Saturday 14 November 2009

Tenessee Williams

I've just, this afternoon, seen Theatre Clwyd's production of Tenessee Williams's play "The Glass Menagerie"; quite a good production done in a style which, I read, is very like the style in which it was originally performed.
There is one unsettling thing, to me, about the central character, Amelia, the mother of Tom and Laura, both no longer in their teens (though their mother treats them as if they still are) and that is that she is such a bore. Bores are difficult enough to portray in novels (I think immediately of the one in "Emma" which almost wrecked the book for me) but should prove almost impossible to present in plays. This one is so grindingly borish that I wondered if the part had ever been successfully played. Well it seems that it has - many times! Must be me then. Though I insist that this middle-aged woman from the deep south of America is a person whom, if you met her in real life, you'd flee from as fast as you would from someone with swine flu. She is obsessed. She is full of romantic yearning for the life that once was when she was young and had "gentlemen callers" by the dozen mooning over her. She is tactless. She is ruthless, unsympathetic, manipulating and deceitful. She is, in short, a monster. Yet great actresses have played her and succeeded in making her palatable. More than that - they've made her acceptable as a human being..... but surely not loveable!

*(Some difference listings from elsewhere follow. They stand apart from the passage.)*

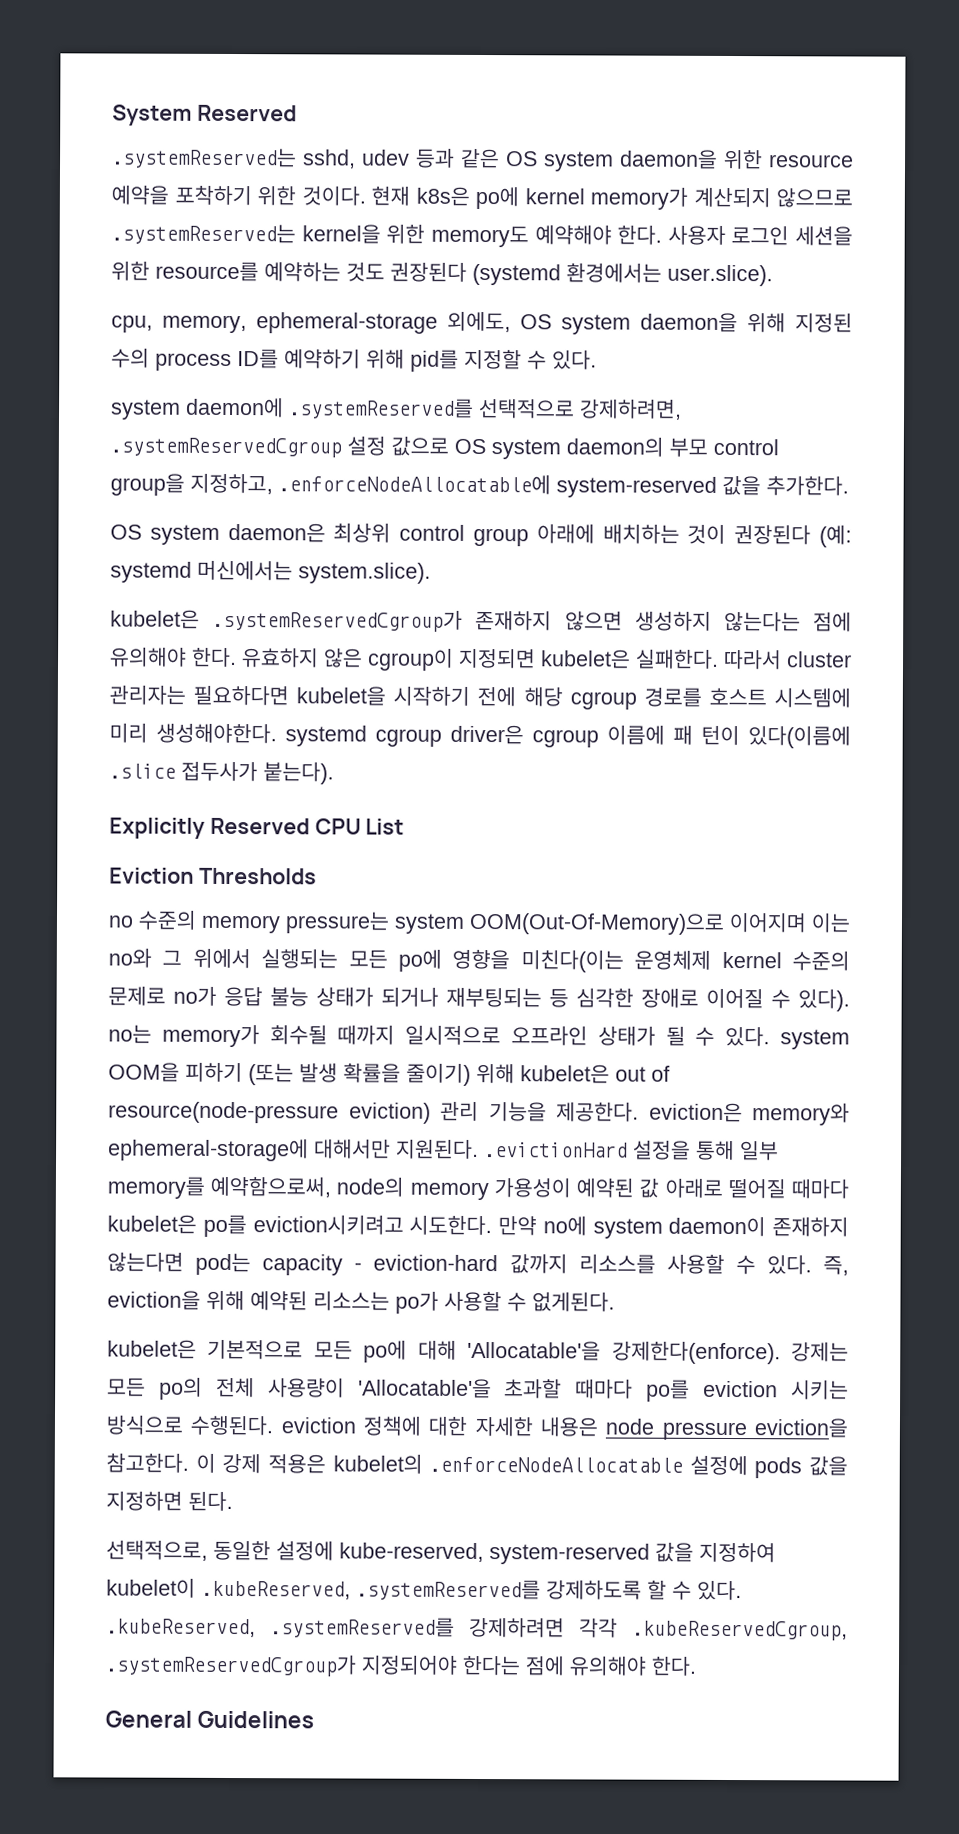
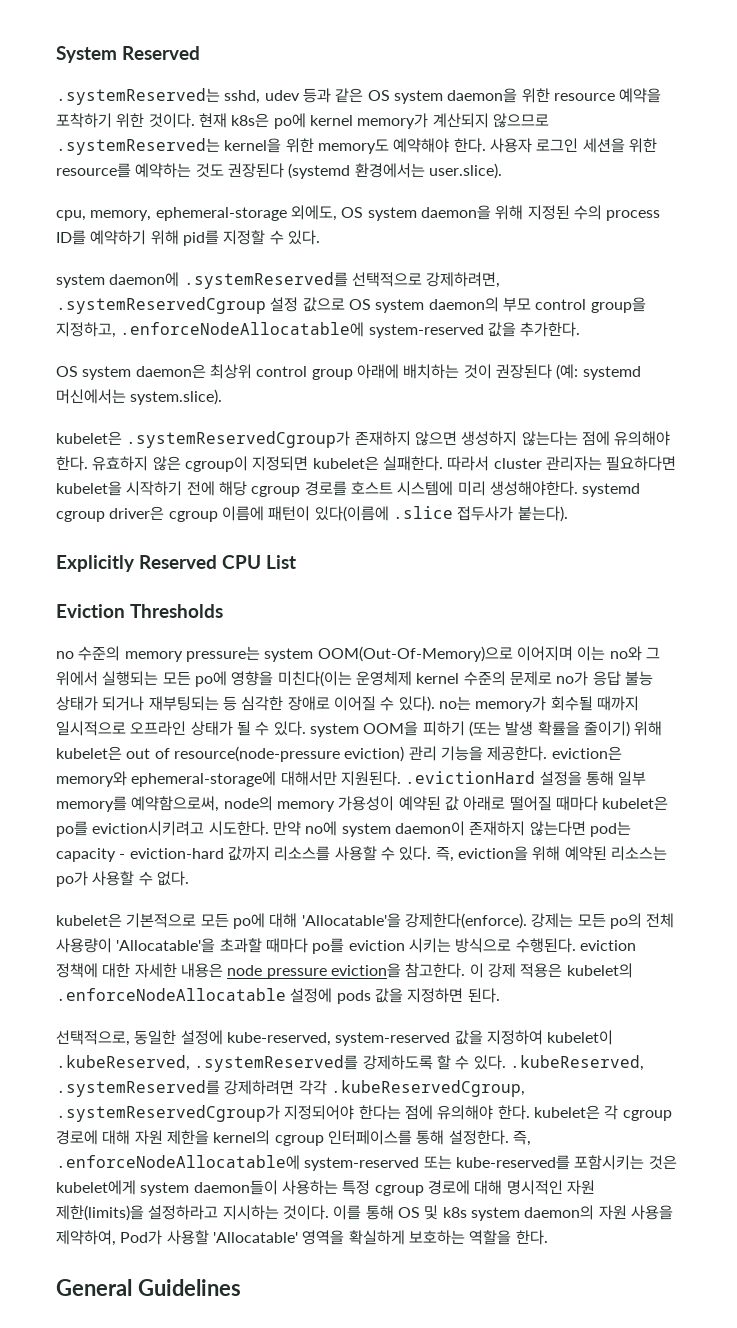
- 따라서 cluster 관리자는 필요하다면 kubelet을 시작하기 전에 해당 cgroup 경로를 호스트 시스템에 미리 생성해야한다. systemd cgroup driver은 cgroup 이름에 패 턴이 있다(이름에 .slice 접두사가 붙는다).
+ 따라서 cluster 관리자는 필요하다면 kubelet을 시작하기 전에 해당 cgroup 경로를 호스트 시스템에 미리 생성해야한다. systemd cgroup driver은 cgroup 이름에 패턴이 있다(이름에 .slice 접두사가 붙는다).
- 즉, eviction을 위해 예약된 리소스는 po가 사용할 수 없게된다.
+ 즉, eviction을 위해 예약된 리소스는 po가 사용할 수 없다.
- 선택적으로, 동일한 설정에 kube-reserved, system-reserved 값을 지정하여 kubelet이 .kubeReserved, .systemReserved를 강제하도록 할 수 있다. .kubeReserved, .systemReserved를 강제하려면 각각 .kubeReservedCgroup, .systemReservedCgroup가 지정되어야 한다는 점에 유의해야 한다.
+ 선택적으로, 동일한 설정에 kube-reserved, system-reserved 값을 지정하여 kubelet이 .kubeReserved, .systemReserved를 강제하도록 할 수 있다. .kubeReserved, .systemReserved를 강제하려면 각각 .kubeReservedCgroup, .systemReservedCgroup가 지정되어야 한다는 점에 유의해야 한다. kubelet은 각 cgroup 경로에 대해 자원 제한을 kernel의 cgroup 인터페이스를 통해 설정한다. 즉, .enforceNodeAllocatable에 system-reserved 또는 kube-reserved를 포함시키는 것은 kubelet에게 system daemon들이 사용하는 특정 cgroup 경로에 대해 명시적인 자원 제한(limits)을 설정하라고 지시하는 것이다. 이를 통해 OS 및 k8s system daemon의 자원 사용을 제약하여, Pod가 사용할 'Allocatable' 영역을 확실하게 보호하는 역할을 한다.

The play itself is a bit of a mess with its "voice over" of the son telling us what's coming next (really, though, what has been) and the opening act's relentless battles between mother and son, with the same things being said over and over.
But the second act lifts the play into a world of manners and decency that gives the play a rich centre that is near to being moving.
I was surprised to see that Gertrude Lawrence played the mother in an early film and that Kirk Douglas played the gentleman caller (though I think he must have done this rather well - just up his street).